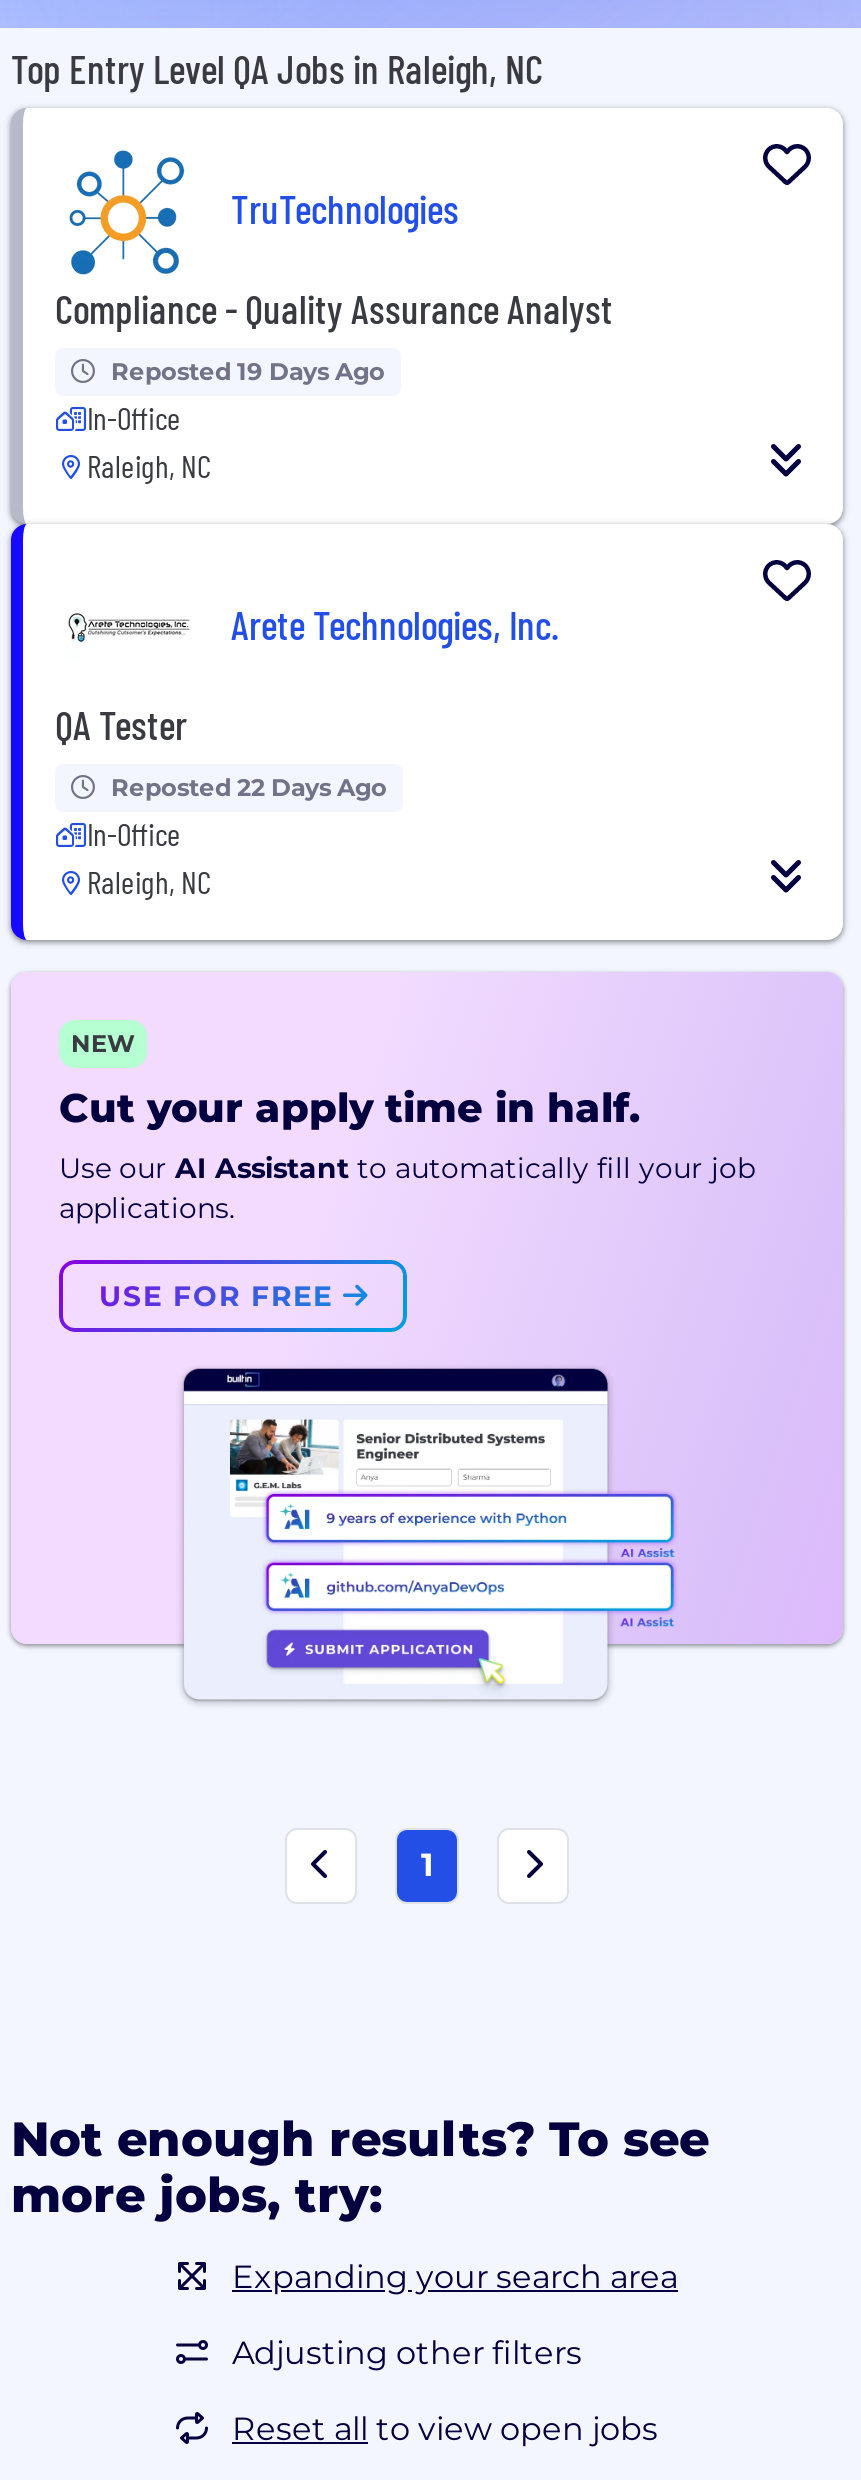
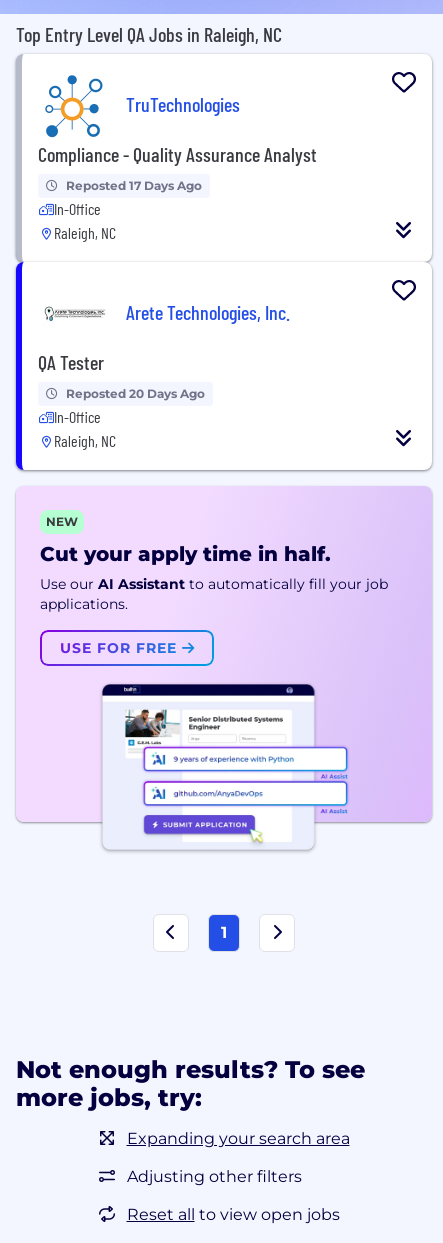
[111,355,385,385] Reposted 19 Days Ago -> [66,178,202,193] Reposted 17 Days Ago
[111,771,387,801] Reposted 22 Days Ago -> [66,386,205,401] Reposted 20 Days Ago

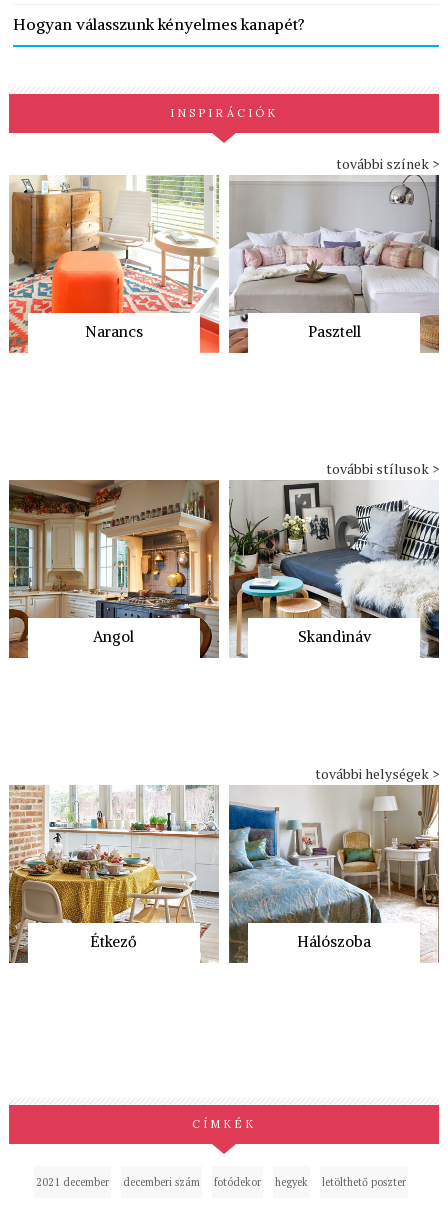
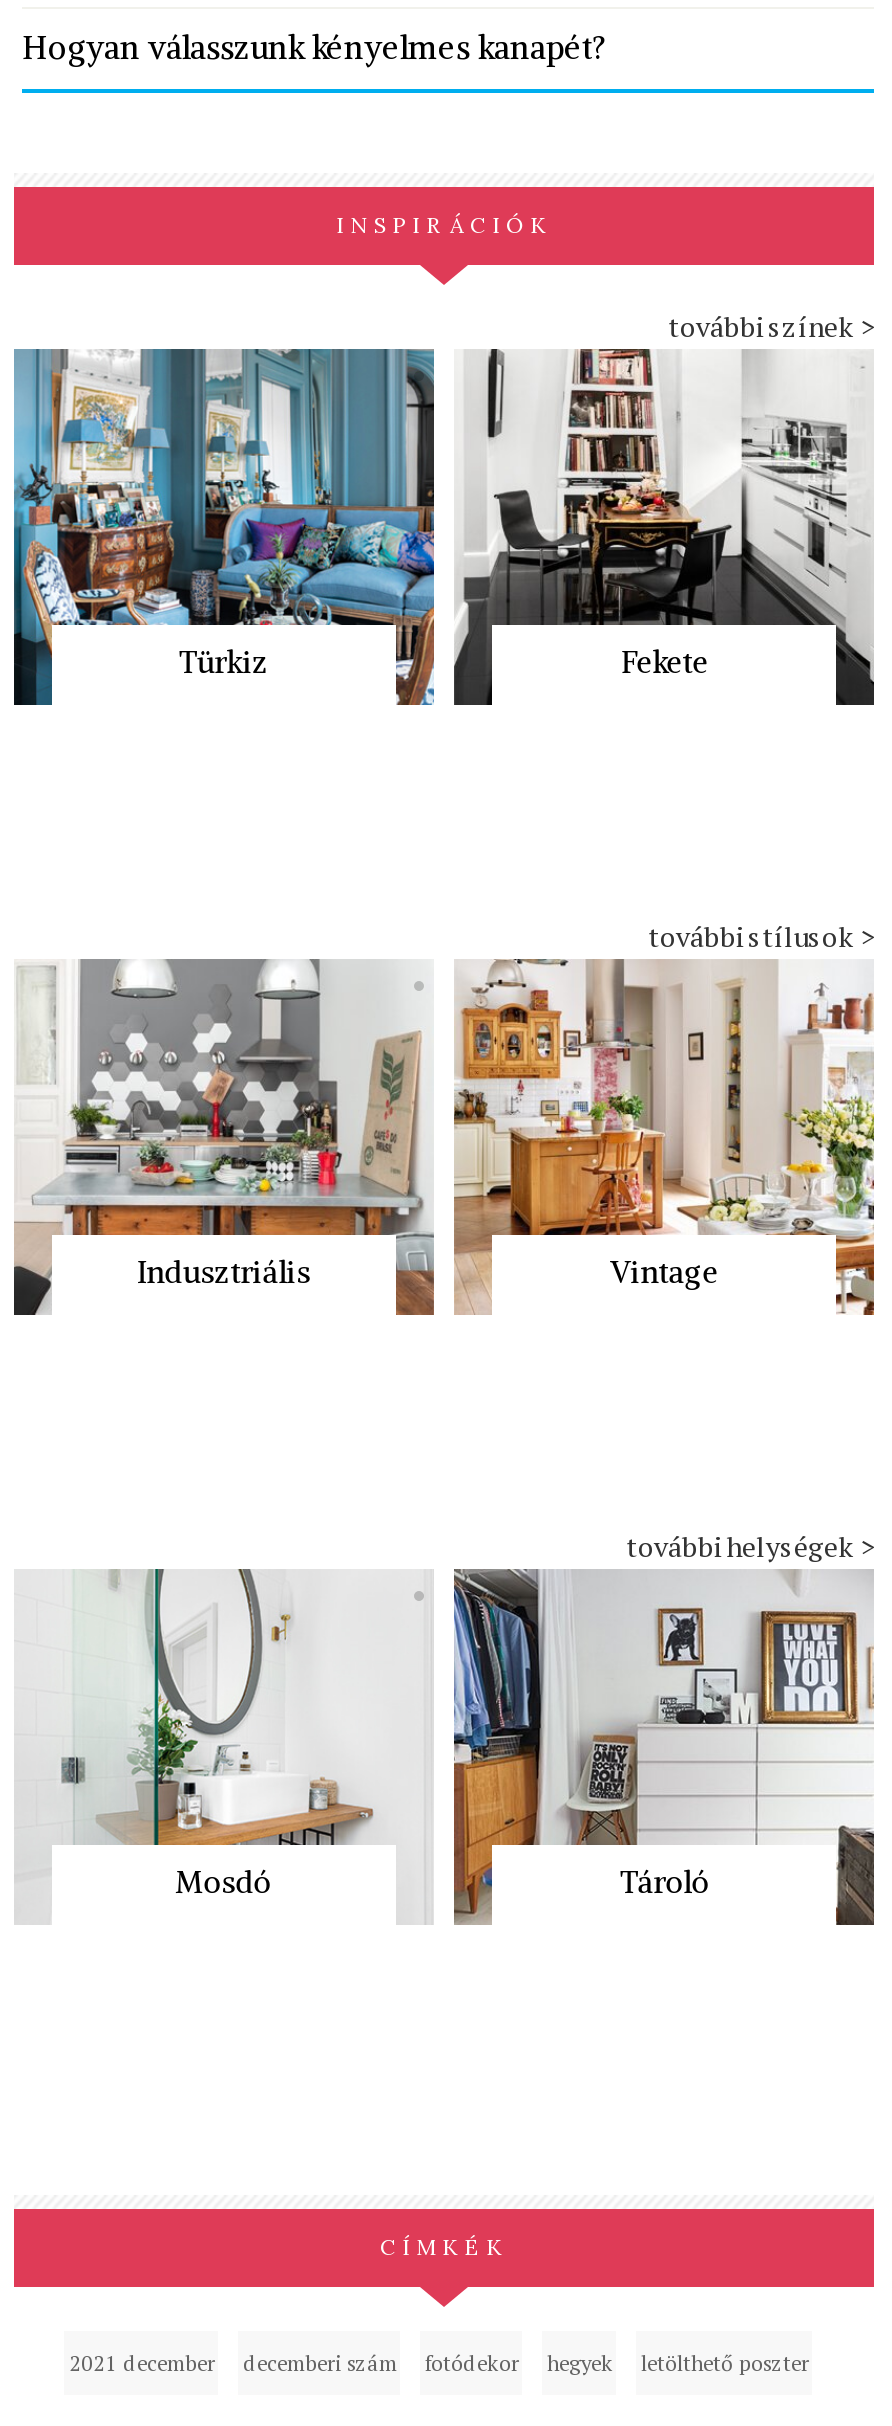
[8,175,361,354] [image] | Narancs | Pasztell -> [12,347,708,707] [image] | Türkiz | Fekete
[228,175,440,354] [image] -> [452,349,874,707] [image]
[8,479,371,659] [image] | Angol | Skandináv -> [12,959,718,1317] [image] | Indusztriális | Vintage
[228,481,440,659] [image] -> [452,959,876,1315] [image]
[8,784,371,964] [image] | Étkező | Hálószoba -> [14,1567,709,1925] [image] | Mosdó | Tároló
[228,786,440,963] [image] -> [452,1569,874,1927] [image]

──────

Your task is to copy only the lines above starting at the one containing "[111,771,387,801] Reposted 22" and ending at the one containing "[228,175,440,354] [image] ->". Copy them exactly, both ends included, and omit the pictures.

__Output__:
[111,771,387,801] Reposted 22 Days Ago -> [66,386,205,401] Reposted 20 Days Ago

[8,175,361,354] [image] | Narancs | Pasztell -> [12,347,708,707] [image] | Türkiz | Fekete
[228,175,440,354] [image] -> [452,349,874,707] [image]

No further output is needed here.